The union members claim they are “literally running” to keep up with their patients’ needs as Palomar cut the number of certified nursing assistants per unit down from three to two.
“Patients need to be cleaned, to be turned, to be helped to the bathroom, and we must make sure no one falls,” said Imelda Aldana, a certified nursing assistant with Palomar for more than ten years. “We cannot rush our patients, they are often elderly and they are all sick. They deserve our time and we want to give them the best care. We work 12 and a half hours shifts and we are running all the time, and often we go without breaks because there is no one to relieve us. It is very frustrating for us and for the patients, we just don’t have all the people we need on the floor.”
Longtime hospital cook Gil Millian, who has worked for the hospital 30 years, said, “We are disappointed in the direction Palomar Healthcare District is going as it fails to honor its promises to patients.” He continued, “When Palomar fails to staff housekeeping, or the kitchen adequately, experienced workers leave. When we are short staffed, it is hard-to do our job in a timely manner, and that makes it difficult for us to give the best care to our patients.”
Palomar Health spokesman Derryl Acosta commented, “We agree that providing quality patient care is the most important priority at Palomar Health and we are committed to ensure every patient receives safe, high-quality care at all times. The recent accusations of understaffing and poor working conditions are false and seem to be an attempt to rally nurses in light of the Janus Supreme Court decision which threatens to undermine the power of labor unions.”
Acosta added, “Our employees are simply being asked to work within the agreement that was voted on and signed by our nurses and caregivers just nine months ago; an agreement which outlines pay, benefits and working conditions. Staffing levels at Palomar Medical Centers Escondido and Poway meet or exceed federal guidelines and received five and four star ratings respectively for quality from the Centers for Medicare and Medicaid Services (CMS). Palomar Health leadership values its nurses, caregivers, physicians and support staff as its most valuable assets and together we make patient care our number one priority.”
The Times-Advocate spoke to another RN, Susan Adams. “Many things have changed in my department (the Palomar Hospital Birth Center) since our move to the new campus in December, 2016,” she said. “Those changes have not all been positive. Many other nurses would speak out but they are fearful of management retribution.”

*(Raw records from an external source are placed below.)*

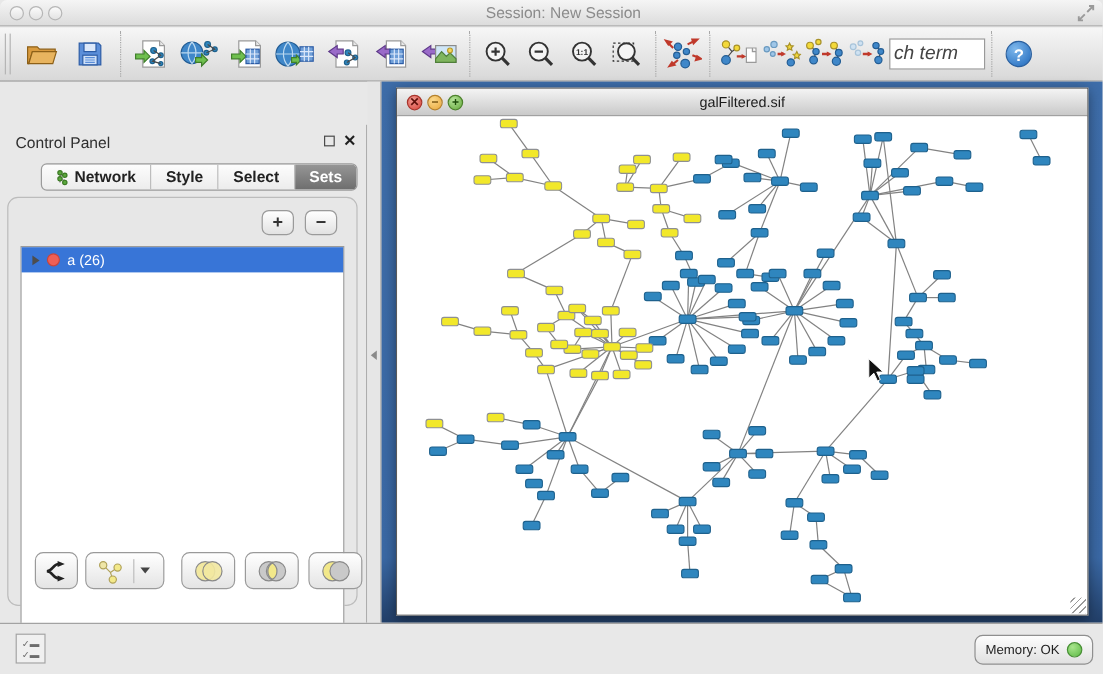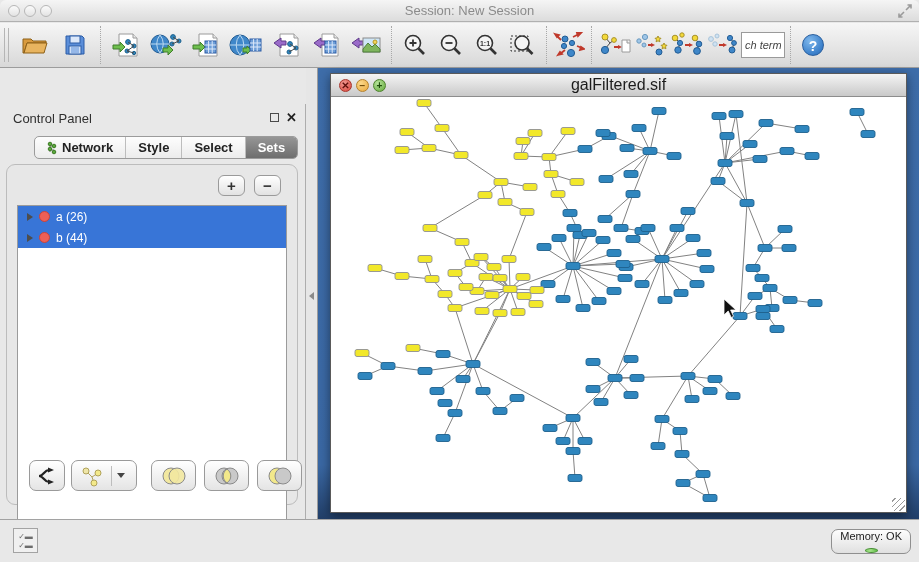--- a/index.html
+++ b/index.html
@@ -27,8 +27,8 @@
   .tb-gap4 > .tbi { margin:0 3px; }
   .tb-gap2 > .tbi { margin:0 1px; }
   .tb-group { display:flex; align-items:center; }
-  .search-box { width:44px; height:22px; border:1px solid #9a9a9a; background:#fff;
-    font-style:italic; font-size:11px; color:#444; padding:12px 3px; font-family:"Liberation Sans",sans-serif; }
+  .search-box { width:80px; height:22px; border:1px solid #9a9a9a; background:#fff;
+    font-style:italic; font-size:16px; color:#444; padding:12px 3px; font-family:"Liberation Sans",sans-serif; }
   .help-btn { width:22px; height:22px; border-radius:50%;
     background:radial-gradient(circle at 35% 30%, #7fb8ec, #3a7fca 70%, #2a67ad);
     color:#fff; font-weight:bold; font-size:14px; text-align:center; line-height:22px;

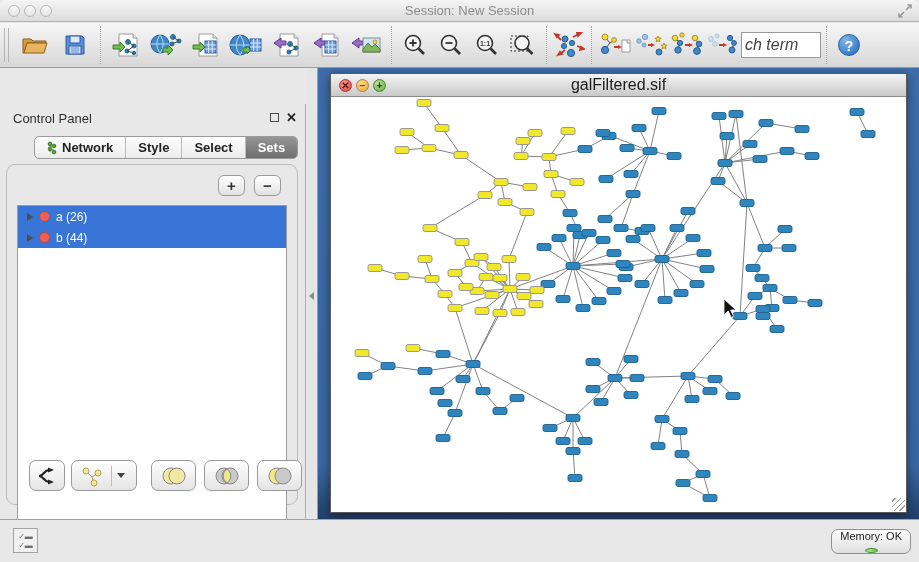--- a/index.html
+++ b/index.html
@@ -89,7 +89,7 @@
     background:#fff; border:1px solid #5a5a5a; box-shadow:0 3px 10px rgba(0,0,0,.45); }
   .if-titlebar { position:relative; height:23px; background:linear-gradient(#f4f4f4,#c9c9c9);
     border-bottom:1px solid #8d8d8d; }
-  .if-title { text-align:center; line-height:22px; font-size:16px; color:#1c1c1c; }
+  .if-title { text-align:center; line-height:22px; font-size:12px; color:#1c1c1c; }
   .if-light { position:absolute; top:5px; width:13px; height:13px; border-radius:50%;
     font-size:10px; font-weight:bold; line-height:12px; text-align:center; }
   .l-close { left:8px;  background:radial-gradient(circle at 35% 30%, #f09a93, #d9453a); border:1px solid #a8352c; color:#5e0f0a; }

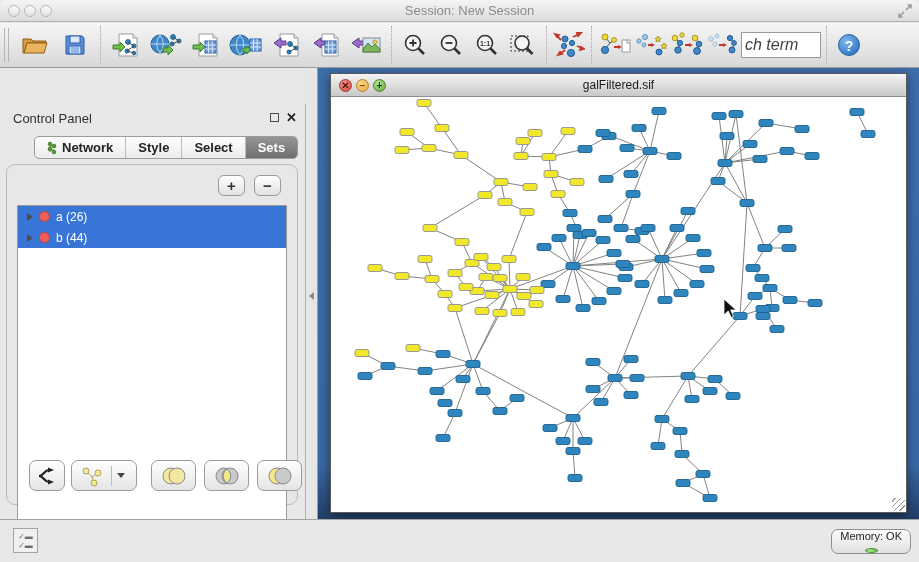--- a/index.html
+++ b/index.html
@@ -405,11 +405,6 @@
           <span class="tri"></span>
           <span class="dot-red"></span>
           <span>a (26)</span>
-        </div>
-        <div class="set-row">
-          <span class="tri"></span>
-          <span class="dot-red"></span>
-          <span>b (44)</span>
         </div>
         <div class="hscroll">
           <div class="hthumb"></div>

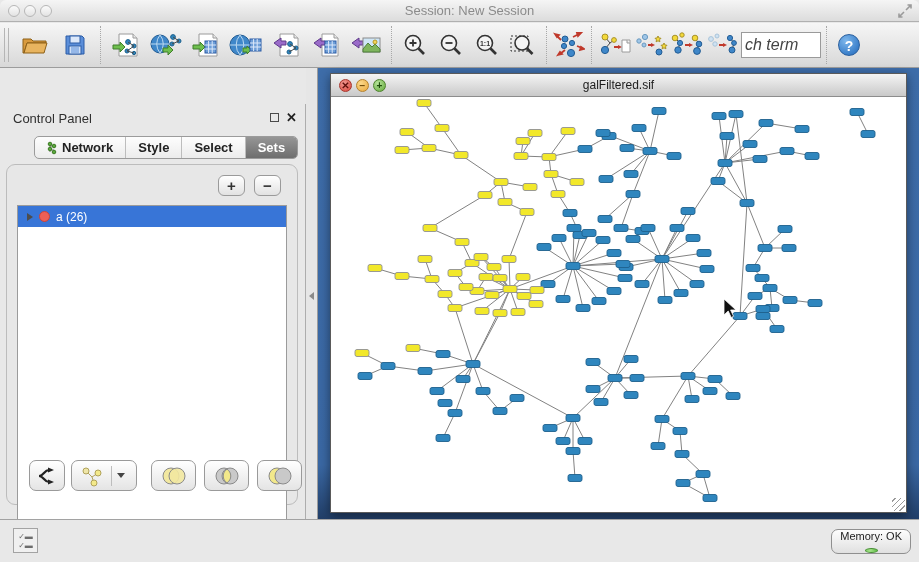--- a/index.html
+++ b/index.html
@@ -105,7 +105,7 @@
     background:#f0f0f0; color:#6d6d6d; font-size:8px; line-height:9px; text-align:center; padding-top:3px; }
   .mem-pill { position:absolute; right:8px; top:9px; height:25px; padding:0 8px;
     border:1px solid #8f8f8f; border-radius:7px; background:linear-gradient(#fdfdfd,#e0e0e0);
-    display:flex; align-items:center; gap:6px; font-size:11px; color:#222;flex-direction:column; }
+    display:flex; align-items:center; gap:6px; font-size:11px; color:#222; }
   .mem-dot { width:13px; height:13px; border-radius:50%;
     background:radial-gradient(circle at 35% 30%, #a8e58c, #5cb945); border:1px solid #478f34; }
 </style>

Adams added, “We have experienced staffing changes imposed on our unit that decrease the safety of the care we can give our mothers and babies. The RN Nursery position has been eliminated. The nursery nurse was a designated , trained RN that attended every delivery and provided care for our precious little ones. Now, our break nurse or charge nurse is expected to ‘catch and go.’ ”
This plan’s success is spotty, she said, because the “break nurse” has patients of her own and can’t do other duties such as being the baby nurse and giving RN breaks.” Because the unit is understaffed, the unit is left without a break nurse. According to our source, “Our charge nurses try to meet the needs that can’t be filled by the otherwise assigned break nurse but the other charge duties limit a charge nurses ability to fill the additional needs.”
Adams claims that the hospital has lost over 20 night RNs and 6 day RNs over the past year and that the positions were not refiled.
Adams told The Times-Advocate: “We are picketing today to let our community know that we advocate for their safety. We support their birth choices. We offer excellent care, education, and compassion but we are concerned that our ability to provide quality care is eroding. RNs without breaks, care without designated Nursery RNs, and adequate RN triage care have put us in unsafe situations.”